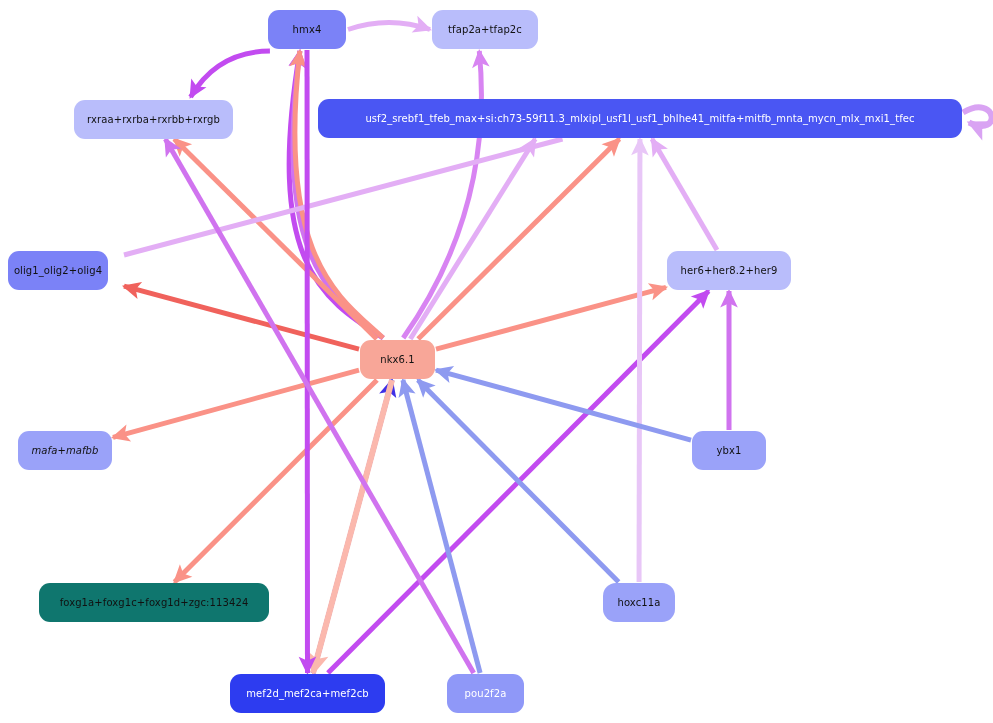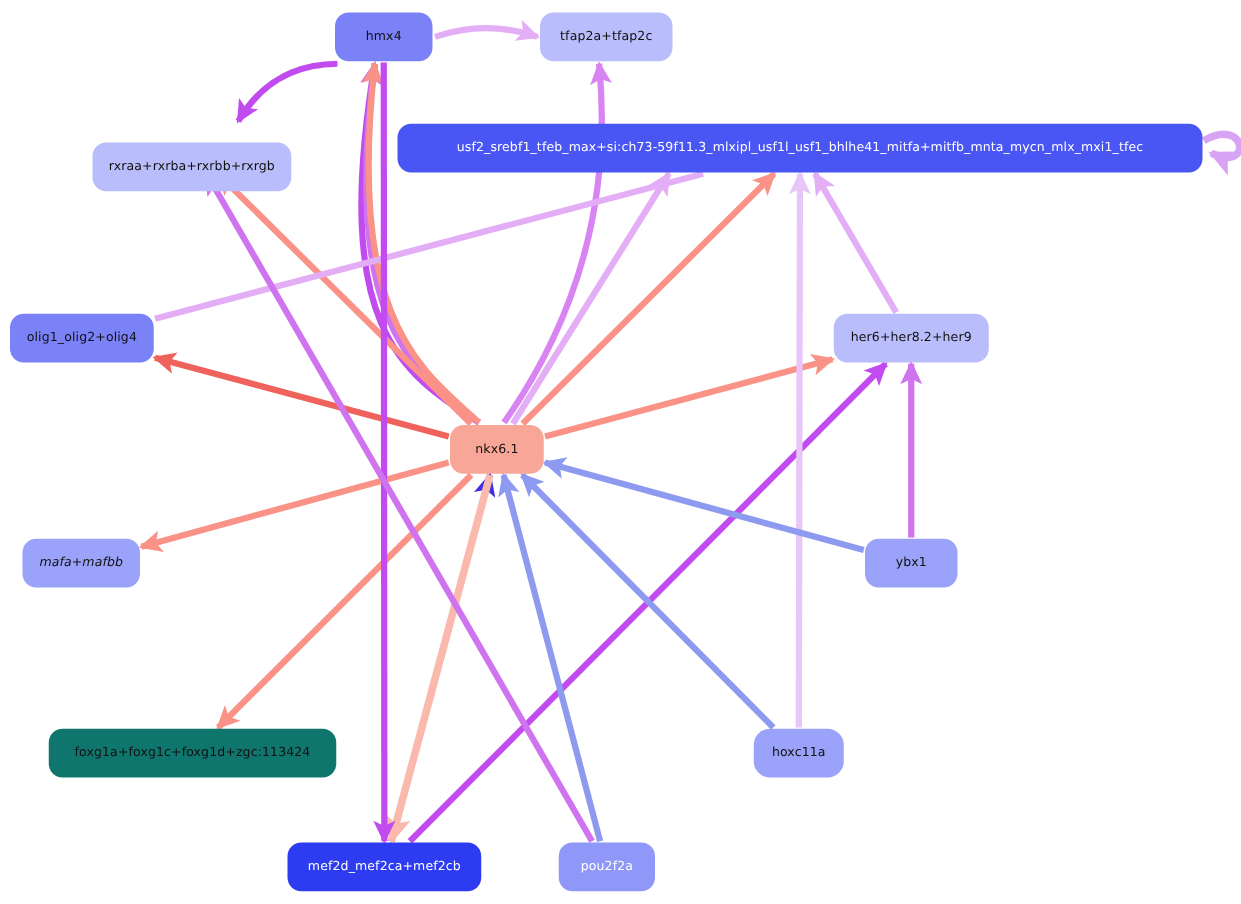--- a/index.html
+++ b/index.html
@@ -77,27 +77,27 @@
       <path d="M729,430 L729,291" stroke="#d073ef" stroke-width="5" fill="none" stroke-linecap="butt" marker-end="url(#ah-d073ef)"></path>
       <path d="M963,112.5 C997,92.5 1003,138.5 969,122.5" stroke="#d9a3f3" stroke-width="6" fill="none" stroke-linecap="butt" marker-end="url(#ah-d9a3f3)"></path>
     </svg>
   <div id="node-layer">
       <div class="node" style="left: 268px; top: 10px; width: 78px; height: 39px; background: rgb(123, 130, 247);">
         <span class="lbl" style="color: rgb(17, 17, 17);">hmx4</span>
       </div>
       <div class="node" style="left: 432px; top: 10px; width: 106px; height: 39px; background: rgb(185, 189, 251);">
         <span class="lbl" style="color: rgb(17, 17, 17);">tfap2a+tfap2c</span>
       </div>
-      <div class="node" style="left: 74px; top: 114px; width: 159px; height: 39px; background: rgb(185, 189, 251);">
+      <div class="node" style="left: 74px; top: 100px; width: 159px; height: 39px; background: rgb(185, 189, 251);">
         <span class="lbl" style="color: rgb(17, 17, 17);">rxraa+rxrba+rxrbb+rxrgb</span>
       </div>
       <div class="node" style="left: 318px; top: 99px; width: 644px; height: 39px; background: rgb(74, 86, 243);">
         <span class="lbl" style="color: rgb(255, 255, 255);">usf2_srebf1_tfeb_max+si:ch73-59f11.3_mlxipl_usf1l_usf1_bhlhe41_mitfa+mitfb_mnta_mycn_mlx_mxi1_tfec</span>
       </div>
-      <div class="node" style="left: 8px; top: 251px; width: 115px; height: 39px; background: rgb(123, 130, 247);">
+      <div class="node" style="left: 8px; top: 251px; width: 100px; height: 39px; background: rgb(123, 130, 247);">
         <span class="lbl" style="color: rgb(17, 17, 17);">olig1_olig2+olig4</span>
       </div>
       <div class="node" style="left: 667px; top: 251px; width: 124px; height: 39px; background: rgb(185, 189, 251);">
         <span class="lbl" style="color: rgb(17, 17, 17);">her6+her8.2+her9</span>
       </div>
       <div class="node" style="left: 360px; top: 340px; width: 75px; height: 39px; background: rgb(248, 166, 152);">
         <span class="lbl" style="color: rgb(17, 17, 17);">nkx6.1</span>
       </div>
       <div class="node" style="left: 18px; top: 431px; width: 94px; height: 39px; background: rgb(154, 162, 249); font-style: italic;">
         <span class="lbl" style="color: rgb(17, 17, 17);">mafa+mafbb</span>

* * *

● Your task:
Once the pictures are set aside, repeat the remaining data word for word.

● The completed task:
--- a/index.html
+++ b/index.html
@@ -77,27 +77,27 @@
       <path d="M729,430 L729,291" stroke="#d073ef" stroke-width="5" fill="none" stroke-linecap="butt" marker-end="url(#ah-d073ef)"></path>
       <path d="M963,112.5 C997,92.5 1003,138.5 969,122.5" stroke="#d9a3f3" stroke-width="6" fill="none" stroke-linecap="butt" marker-end="url(#ah-d9a3f3)"></path>
     </svg>
   <div id="node-layer">
       <div class="node" style="left: 268px; top: 10px; width: 78px; height: 39px; background: rgb(123, 130, 247);">
         <span class="lbl" style="color: rgb(17, 17, 17);">hmx4</span>
       </div>
       <div class="node" style="left: 432px; top: 10px; width: 106px; height: 39px; background: rgb(185, 189, 251);">
         <span class="lbl" style="color: rgb(17, 17, 17);">tfap2a+tfap2c</span>
       </div>
-      <div class="node" style="left: 74px; top: 114px; width: 159px; height: 39px; background: rgb(185, 189, 251);">
+      <div class="node" style="left: 74px; top: 100px; width: 159px; height: 39px; background: rgb(185, 189, 251);">
         <span class="lbl" style="color: rgb(17, 17, 17);">rxraa+rxrba+rxrbb+rxrgb</span>
       </div>
       <div class="node" style="left: 318px; top: 99px; width: 644px; height: 39px; background: rgb(74, 86, 243);">
         <span class="lbl" style="color: rgb(255, 255, 255);">usf2_srebf1_tfeb_max+si:ch73-59f11.3_mlxipl_usf1l_usf1_bhlhe41_mitfa+mitfb_mnta_mycn_mlx_mxi1_tfec</span>
       </div>
-      <div class="node" style="left: 8px; top: 251px; width: 115px; height: 39px; background: rgb(123, 130, 247);">
+      <div class="node" style="left: 8px; top: 251px; width: 100px; height: 39px; background: rgb(123, 130, 247);">
         <span class="lbl" style="color: rgb(17, 17, 17);">olig1_olig2+olig4</span>
       </div>
       <div class="node" style="left: 667px; top: 251px; width: 124px; height: 39px; background: rgb(185, 189, 251);">
         <span class="lbl" style="color: rgb(17, 17, 17);">her6+her8.2+her9</span>
       </div>
       <div class="node" style="left: 360px; top: 340px; width: 75px; height: 39px; background: rgb(248, 166, 152);">
         <span class="lbl" style="color: rgb(17, 17, 17);">nkx6.1</span>
       </div>
       <div class="node" style="left: 18px; top: 431px; width: 94px; height: 39px; background: rgb(154, 162, 249); font-style: italic;">
         <span class="lbl" style="color: rgb(17, 17, 17);">mafa+mafbb</span>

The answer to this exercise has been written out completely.